Due to these reasons, I believe that code should be part of any research in data analysis just as much as text and graphics are. And the best way to do this is through literate programming: a technique that intermixes code and text. This way, code can appear right at the location where it is referred to in the text, and it can be annotated and made fairly understandable through accompanying remarks in the text.
Taking all these points together, I think that blogging has the potential to be a highly beneficial way to spread ideas and publish research results these days. Additional features like sharing on other platforms, following people and re-posting outstanding work of other bloggers are even extending its appeal. Taken together with Google’s search capabilities, blogging could be an ideal way to build a publicly available knowledge base for scientific content.
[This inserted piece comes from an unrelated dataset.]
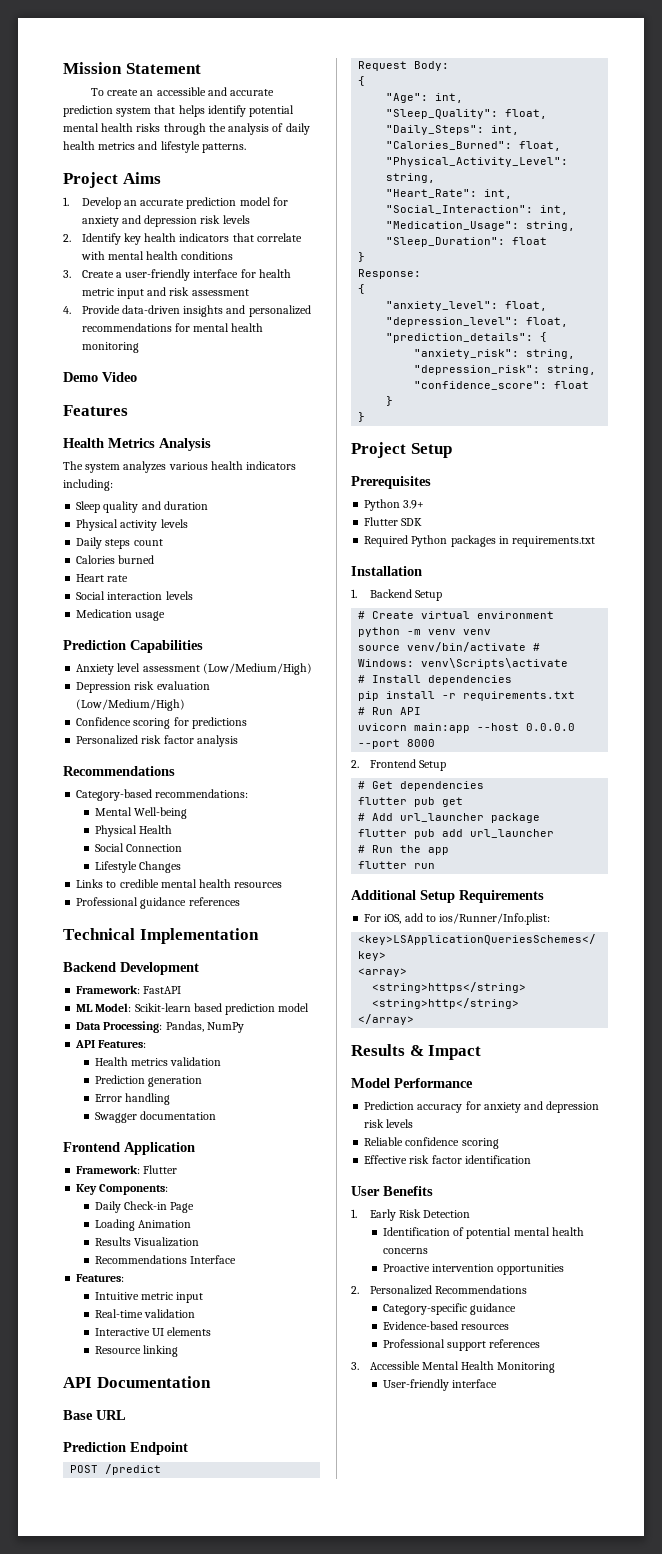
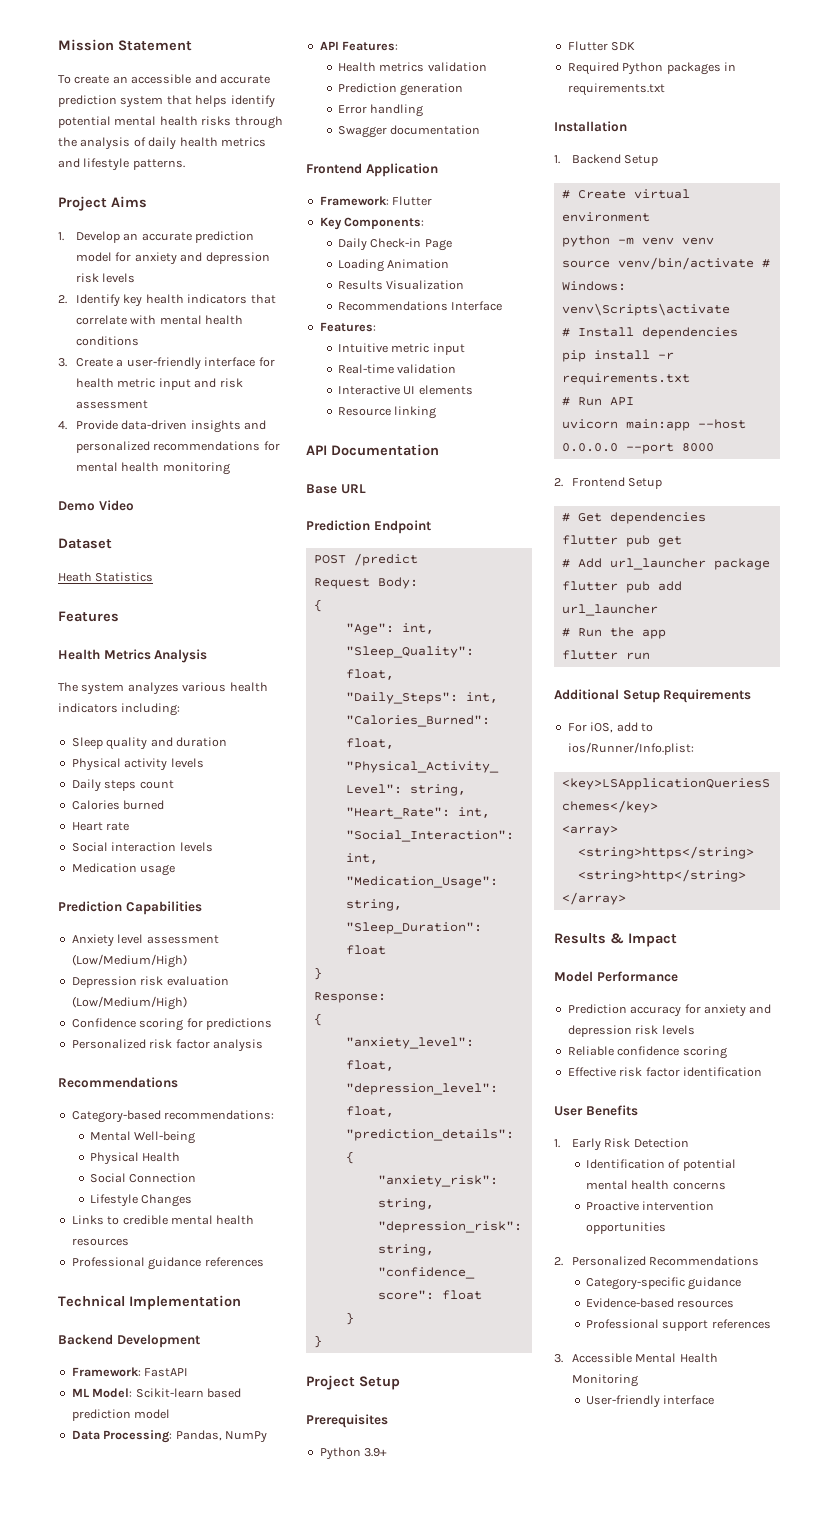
+ Dataset
+ Heath Statistics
You can now judge for yourself, which of the aforementioned features you consider as desirable, and whether they are also given in our current publication system…
2.3 Software Tools
As a statistician these days, you already spend most of your time at your computer. Nearly every regular task already either needs to be done or could be done digitally: data analysis, preparation of presentations and creation of graphics inevitably involve a computer, while reading papers or taking notes on computers is only gradually prevailing. Still, the major role that computers play in research is doubtless.
Hence, in order to perform any task at the computer in the most efficient way, I think it is crucial to rely on good software. Thus, I also want to share tips about software tools that facilitate common tasks one has to face in data analysis. Whether it is about software for statistical analysis itself (R, Matlab, Julia), including implementations of best practices in coding (unit testing, version control), literate programming (sweave, org-babel), and IDEs (emacs-ess, R-studio), or just about best ways to publish results (LaTeX, LyX, inkscape, emacs) – there is a real bunch of tools out there. Hence, in my opinion it is always helpful to get an idea of what other people use.
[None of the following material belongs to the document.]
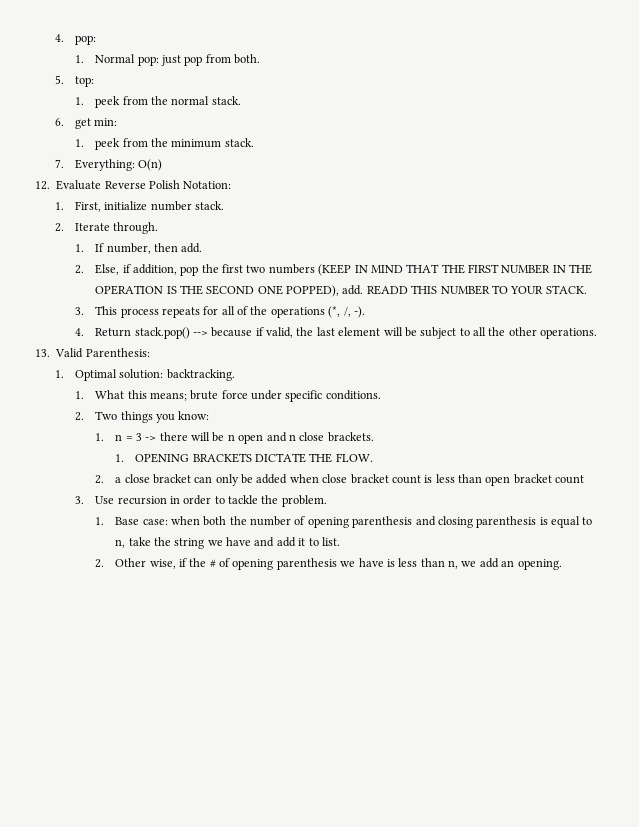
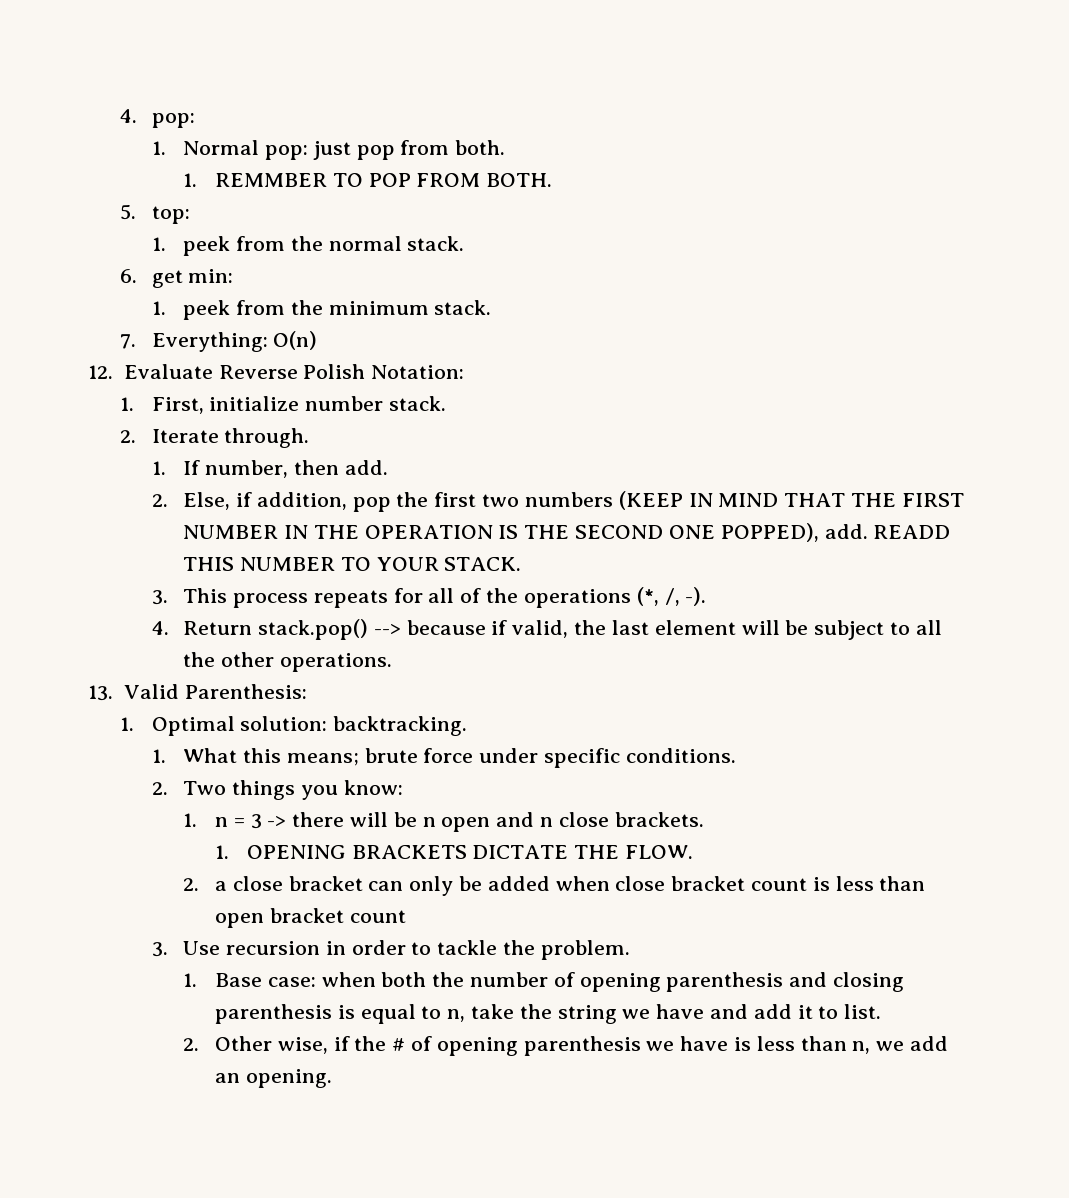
+ 1. REMMBER TO POP FROM BOTH.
However, at this point I probably should already warn you upfront, about what you will have to expect from me in this regards. During the last years, I have increasingly become fond of open source software, so that my operating system now is Linux (Ubuntu), and almost anything else I do inside of the “one true editor”: emacs!
3 About Me
As you might already guess, some of my personal interests revolve around data analysis, statistics, or just science and research in general. In accordance with that, I am currently working at the Ludwig-Maximilians-University Munich, at the chair of financial econometrics of the statistics department. Besides working on my thesis in order to achieve my doctorate, I am also in charge of the exercises to the lecture Risk management, and of a software course called Matlab for Finance.
Besides, I spend my money on traveling, my spare time on football (of course: the European one) and my love on my family, my girlfriend and my friends.